DATA Start Marker

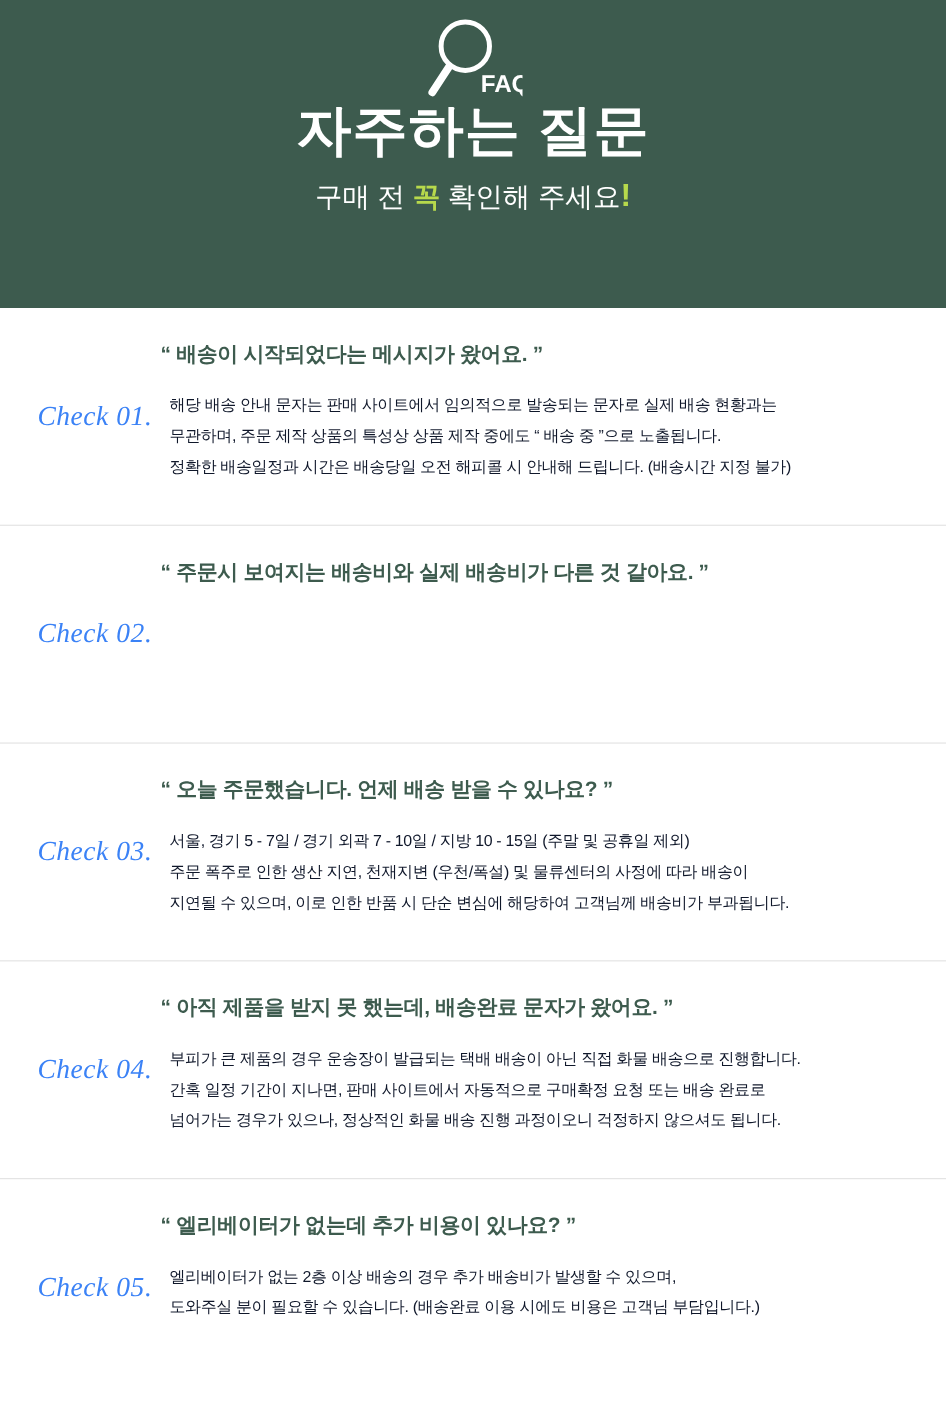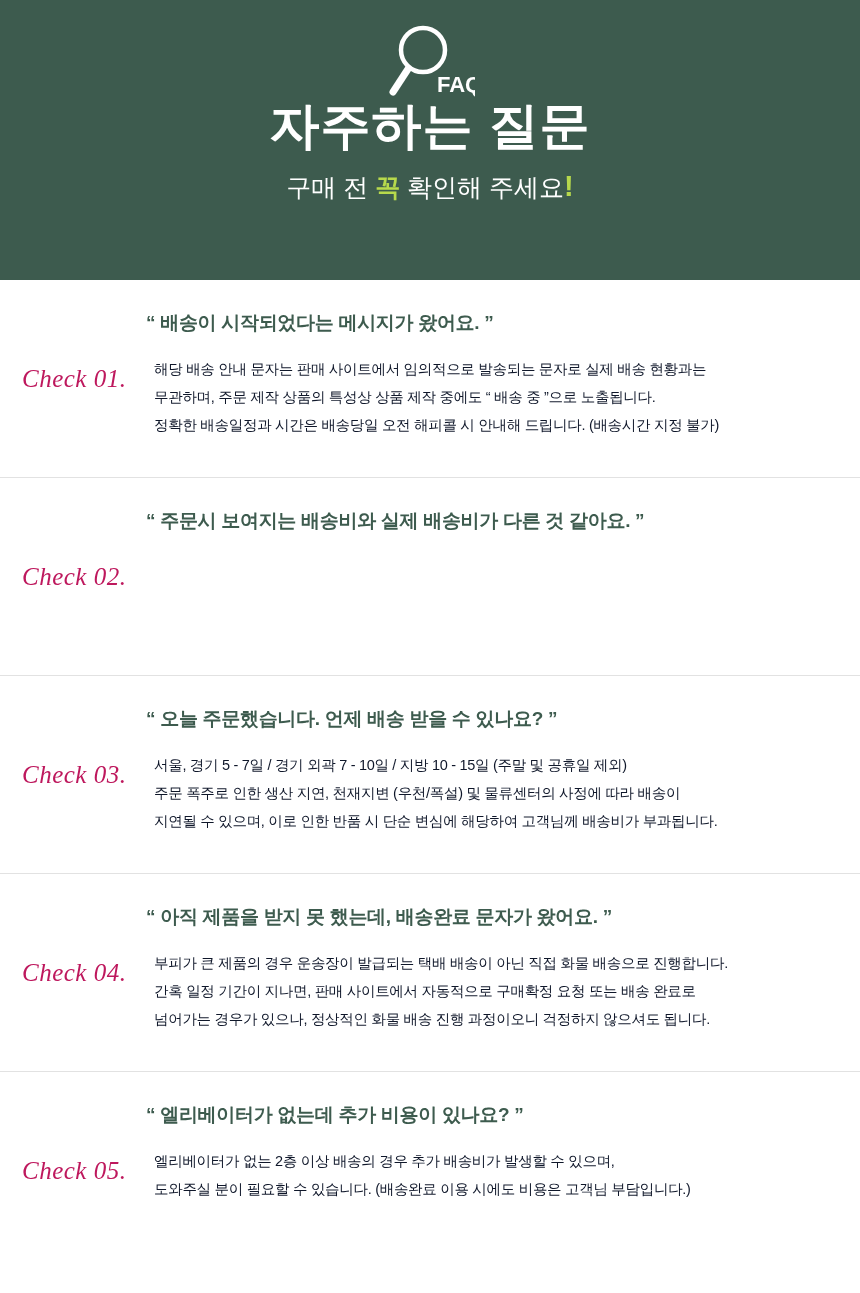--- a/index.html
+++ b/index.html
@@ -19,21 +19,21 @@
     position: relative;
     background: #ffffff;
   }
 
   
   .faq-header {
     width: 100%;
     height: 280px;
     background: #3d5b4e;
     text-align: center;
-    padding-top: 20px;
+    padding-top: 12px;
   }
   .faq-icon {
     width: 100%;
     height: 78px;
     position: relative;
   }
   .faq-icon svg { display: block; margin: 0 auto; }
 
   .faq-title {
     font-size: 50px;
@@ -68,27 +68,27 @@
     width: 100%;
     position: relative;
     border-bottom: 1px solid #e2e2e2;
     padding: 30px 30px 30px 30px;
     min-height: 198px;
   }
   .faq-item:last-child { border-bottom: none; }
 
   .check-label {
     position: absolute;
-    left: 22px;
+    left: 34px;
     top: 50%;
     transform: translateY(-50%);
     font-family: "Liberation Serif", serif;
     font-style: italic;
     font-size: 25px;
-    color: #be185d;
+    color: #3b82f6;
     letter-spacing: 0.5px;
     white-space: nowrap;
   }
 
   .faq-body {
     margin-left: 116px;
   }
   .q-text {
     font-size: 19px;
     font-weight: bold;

DATA End Marker
DATA Start Marker

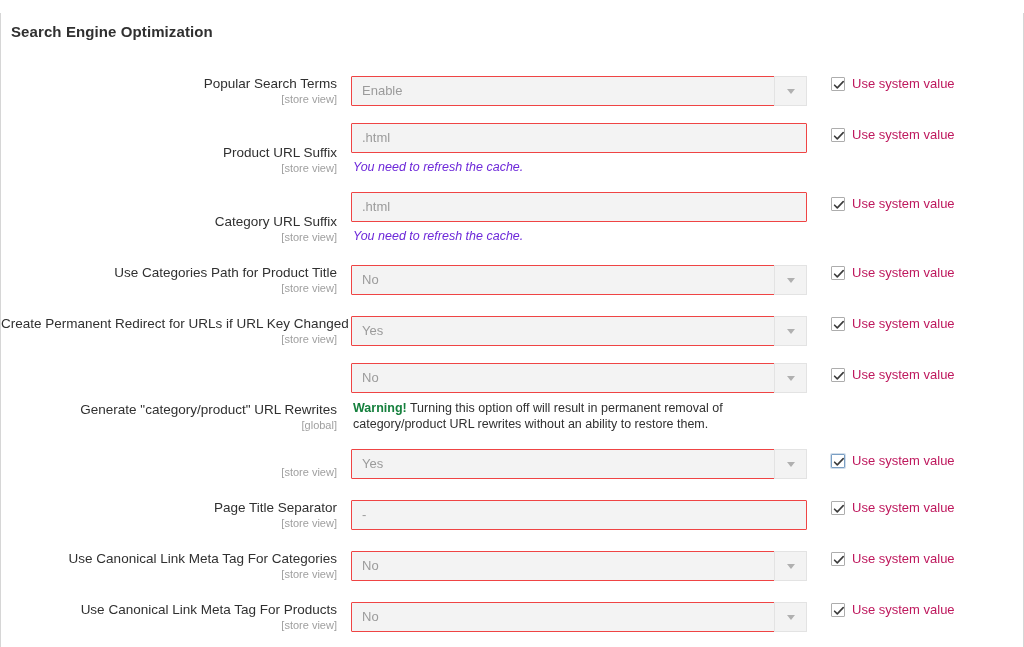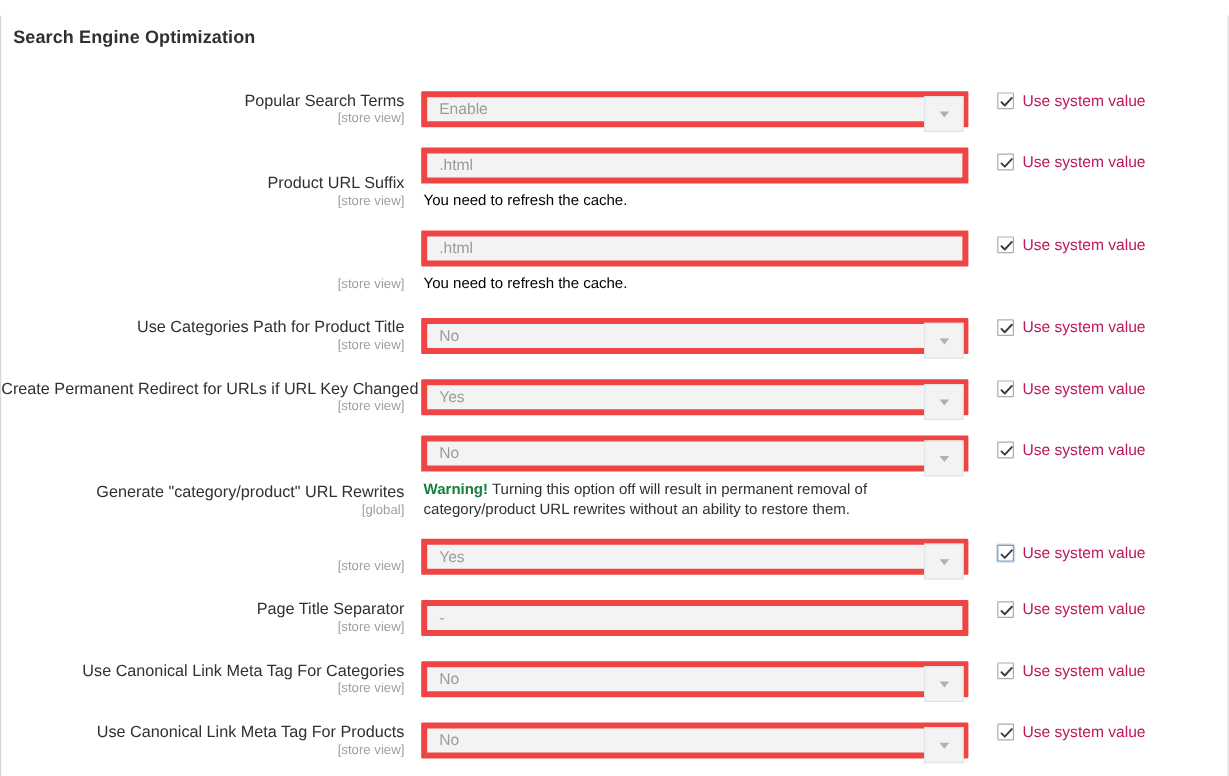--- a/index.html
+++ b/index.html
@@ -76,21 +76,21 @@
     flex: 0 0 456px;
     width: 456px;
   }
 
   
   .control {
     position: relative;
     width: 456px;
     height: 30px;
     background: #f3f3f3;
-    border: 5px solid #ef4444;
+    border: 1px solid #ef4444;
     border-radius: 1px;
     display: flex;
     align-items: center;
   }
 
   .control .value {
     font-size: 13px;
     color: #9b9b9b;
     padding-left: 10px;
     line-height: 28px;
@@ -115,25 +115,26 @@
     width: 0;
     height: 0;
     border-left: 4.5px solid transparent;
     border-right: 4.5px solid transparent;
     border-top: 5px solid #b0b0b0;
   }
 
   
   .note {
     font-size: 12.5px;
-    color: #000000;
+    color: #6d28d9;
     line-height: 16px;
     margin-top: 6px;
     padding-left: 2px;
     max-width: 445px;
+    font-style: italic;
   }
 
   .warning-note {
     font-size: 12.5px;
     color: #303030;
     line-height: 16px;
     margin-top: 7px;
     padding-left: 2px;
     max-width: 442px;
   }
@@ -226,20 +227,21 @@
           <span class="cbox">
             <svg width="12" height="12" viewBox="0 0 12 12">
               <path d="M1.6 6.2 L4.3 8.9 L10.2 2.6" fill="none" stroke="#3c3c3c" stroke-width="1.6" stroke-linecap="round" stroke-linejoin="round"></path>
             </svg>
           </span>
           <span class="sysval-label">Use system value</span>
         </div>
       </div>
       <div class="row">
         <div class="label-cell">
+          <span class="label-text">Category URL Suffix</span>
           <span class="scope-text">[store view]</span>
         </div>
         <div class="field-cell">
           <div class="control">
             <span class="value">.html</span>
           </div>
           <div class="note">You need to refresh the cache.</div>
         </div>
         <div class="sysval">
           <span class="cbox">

DATA End Marker

_YOUR OBJECTIVE_:
What lines above contain "solid"? Copy them out.

_WRITTEN ANSWER_:
     border-bottom: 1px solid #e2e2e2;
-    border: 5px solid #ef4444;
+    border: 1px solid #ef4444;
     border-left: 4.5px solid transparent;
     border-right: 4.5px solid transparent;
     border-top: 5px solid #b0b0b0;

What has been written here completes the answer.